I expect Trump’s second term to be more effective than the first, and thus more dangerous. If Trump orders the military to help with mass deportations or to crack down on protesters, Defense Secretary Pete Hegseth would certainly not defy him. Corporate America, and especially Big Tech, is fully onboard in a way they weren’t before. It makes me crazy when Trump apologists point out how often he was thwarted in his first term to argue that we shouldn’t take all his crazy threats seriously, when all the people who thwarted him are gone.

That said, there’s a pretty broad range of bad outcomes we could be facing. There are some genuine ideological differences between the populist nationalists, like Steve Bannon, and the tech oligarchs, like Elon Musk, so there will be some unpredictable policy fights about things like H-1B visas. We don’t yet know what the balance between Big Tech feudalism and the politics of protectionism and rabid provincialism is going to look like.

Douthat: You should never underestimate the Republican capacity to just do “deregulation and tax cuts” in response to any political eventuality. We have a very different mixture of forces in Trump’s orbit this time, from the much more fleshed-out populism of his vice president to the new entrants into conservative politics, Musk and the rest of the so-called tech right. But Musk seems to have drunk deep from the elixirs of Paul Ryanism on budgetary matters, congressional Republicans are still congressional Republicans, and so there will be … deregulation and tax cuts, or the extension of the last round of Trump tax cuts, at the very least. (Whether Musk can magically make deep spending cuts happen as well — there one should be skeptical.)
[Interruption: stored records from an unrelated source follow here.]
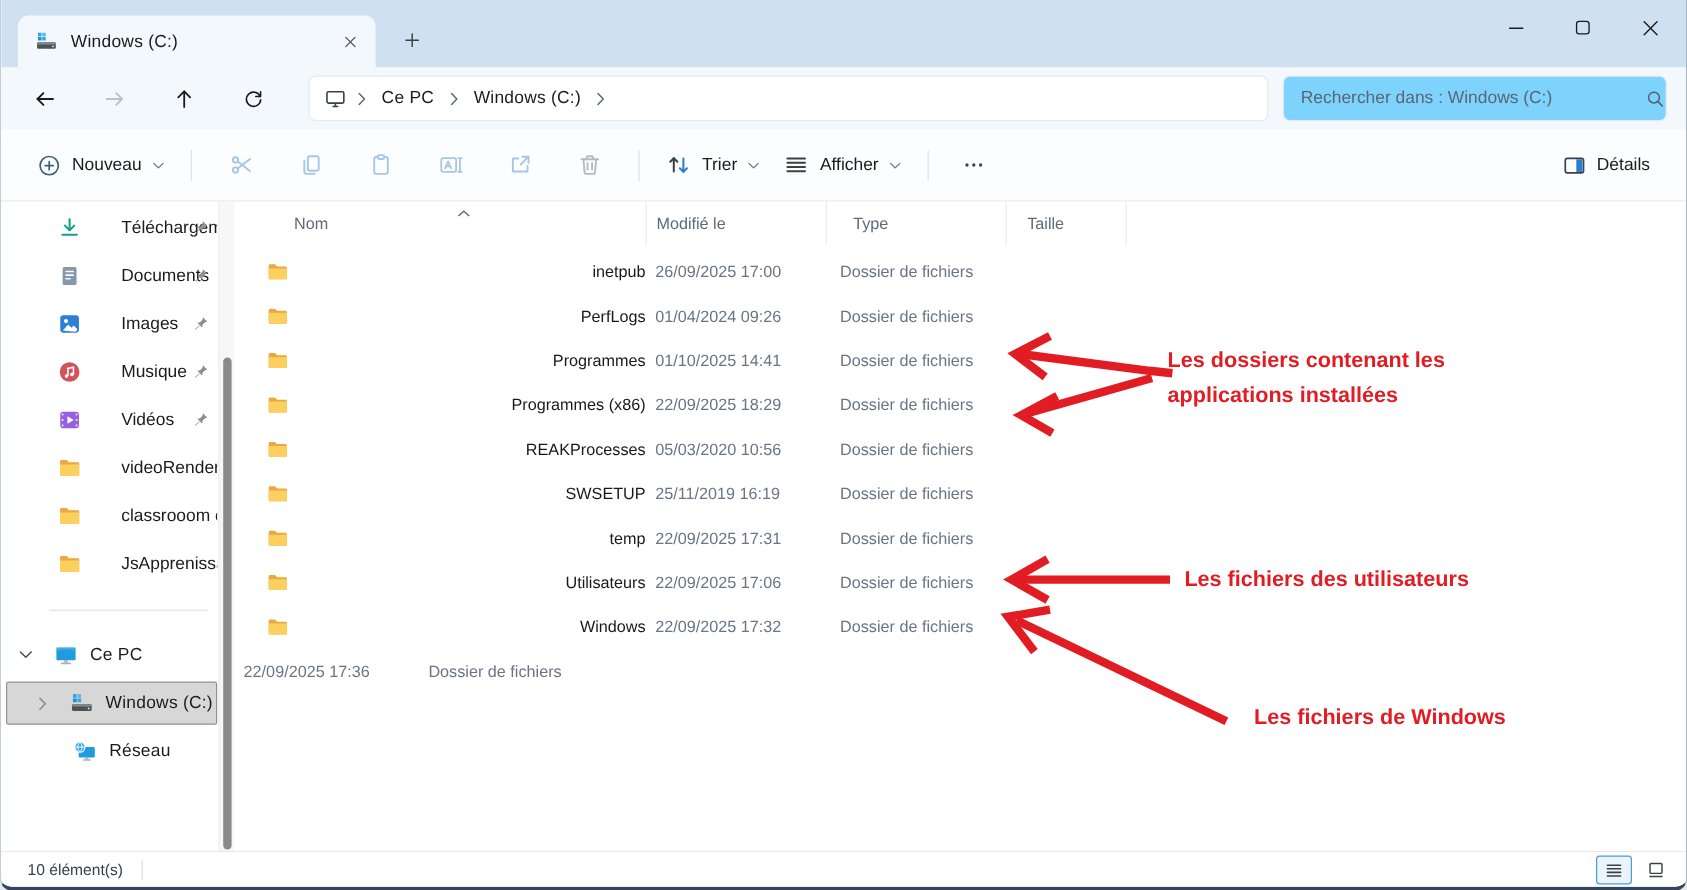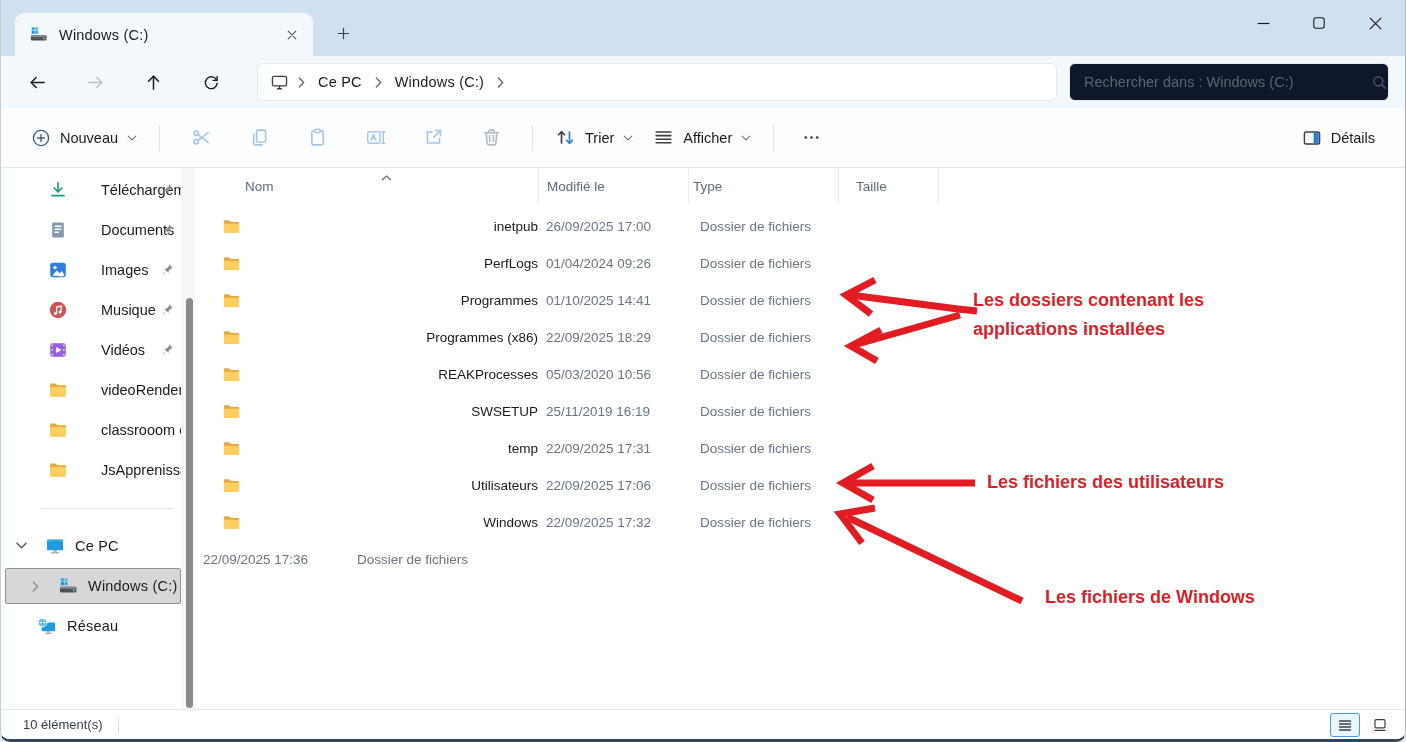--- a/index.html
+++ b/index.html
@@ -31,21 +31,21 @@
   .nav-btn{ width:44px; height:36px; display:flex; align-items:center; justify-content:center; border-radius:5px; flex:0 0 auto; margin-right:14px; }
   .nav-btn:last-of-type{ margin-right:0; }
   .addressbar{
     width:800px; height:38px; margin-left:10px; background:#fff;
     border:1px solid #e4e9ed; border-radius:6px;
     display:flex; align-items:center; padding:0 8px 0 12px; font-size:14.5px; color:#1b1b1b;
   }
   .addr-chev{ margin:0 9px; display:flex; }
   .addr-seg{ padding:3px 4px; border-radius:4px; white-space:nowrap; letter-spacing:.2px; }
   .searchbox{
-    flex:1; height:38px; margin-left:12px; background:#0f172a;
+    flex:1; height:38px; margin-left:12px; background:#7dd3fc;
     border:1px solid #e4e9ed; border-radius:6px;
     display:flex; align-items:center; padding:0 0 0 14px; font-size:14.5px; color:#5a6675;
   }
   .searchbox .ph{ flex:1; white-space:nowrap; overflow:hidden; }
 
   
   .toolbar{ height:60px; background:#fbfdfe; border-bottom:1px solid #e6e6e6; display:flex; align-items:center; padding:0 20px; }
   .tb-btn{ display:flex; align-items:center; gap:9px; padding:8px 10px; border-radius:5px; font-size:14.5px; color:#1b1b1b; white-space:nowrap; }
   .tb-iconbtn{ width:46px; height:40px; display:flex; align-items:center; justify-content:center; border-radius:5px; margin:0 6px; }
   .tb-sep{ width:1px; height:26px; background:#e2e2e2; margin:0 12px; }
@@ -63,31 +63,31 @@
   .side-sep{ height:1px; background:#e2e2e2; margin:18px 22px 17px 40px; }
 
   .tree-row{ position:relative; height:40px; display:flex; align-items:center; font-size:14.5px; color:#1b1b1b; }
   .tree-row .ic{ width:20px; height:20px; display:flex; flex:0 0 20px; }
   .tree-row .lbl{ margin-left:10px; white-space:nowrap; letter-spacing:.2px; }
   .tree-chev{ position:absolute; top:14px; display:flex; }
   .row-cepc{ padding-left:44px; }
   .row-cepc .tree-chev{ left:15px; top:16px; }
   .row-drive{ padding-left:52px; margin:2px 14px 2px 4px; height:36px; background:#d7d7d7; border:1px solid #919191; border-radius:2px; }
   .row-drive .tree-chev{ left:26px; top:12px; }
-  .row-network{ padding-left:36px; }
+  .row-network{ padding-left:60px; }
 
   .side-scrollbar{ position:absolute; top:0; right:0; width:13px; height:100%; background:#f7f7f7; border-left:1px solid #ededed; }
   .side-thumb{ position:absolute; left:3px; width:7px; top:130px; height:410px; border-radius:4px; background:#8a8a8a; }
 
   .content{ flex:1; position:relative; }
   .list-header{ position:relative; height:36px; display:flex; align-items:stretch; font-size:13.5px; color:#5d6b7a; }
   .list-header .hcell{ display:flex; align-items:center; }
   .hc-name{ width:343px; padding-left:50px; }
   .hc-mod{ width:150px; padding-left:8px; border-left:1px solid #ececec; }
-  .hc-type{ width:150px; padding-left:4px; border-left:1px solid #ececec; }
+  .hc-type{ width:150px; padding-left:22px; border-left:1px solid #ececec; }
   .hc-size{ width:100px; padding-left:17px; border-left:1px solid #ececec; }
   .hc-end{ width:1px; border-left:1px solid #ececec; }
   .sort-caret{ position:absolute; left:186px; top:1px; }
 
   .rows{ padding-top:4px; }
   .file-row{ height:37px; display:flex; align-items:center; font-size:13.5px; }
   .fr-name{ width:343px; padding-left:27px; display:flex; align-items:center; color:#191919;justify-content:space-between; }
   .fr-name .ic{ width:19px; height:19px; flex:0 0 19px; display:flex; }
   .fr-name .txt{ margin-left:9px; white-space:nowrap; }
   .fr-mod{ width:150px; padding-left:8px; color:#697584; }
On other fronts, though, the changed landscape matters. Trump has more room to conduct mass deportations not just because corporate America and Big Tech are more on his side, but also because the Biden administration presided over such an extraordinary run-up in illegal immigration that deportations are more popular than in the past, and there are a lot of people who arrived very recently, who don’t have deep ties to their communities, who are plausible targets for such an effort. That doesn’t mean his administration won’t overreach and reap a backlash — it’s perfectly possible. But the last four years have shifted the politics of immigration further to the right than where it was after Trump’s last victory.

Goldberg: I agree with Ross that deregulation and tax cuts will likely be the central accomplishment, if you want to call it that, of the new administration. It’s fascinating to me that, after all the talk about Trump dethroning Paul Ryanism, his movement is now full of people dreaming about even more aggressive forms of economic austerity.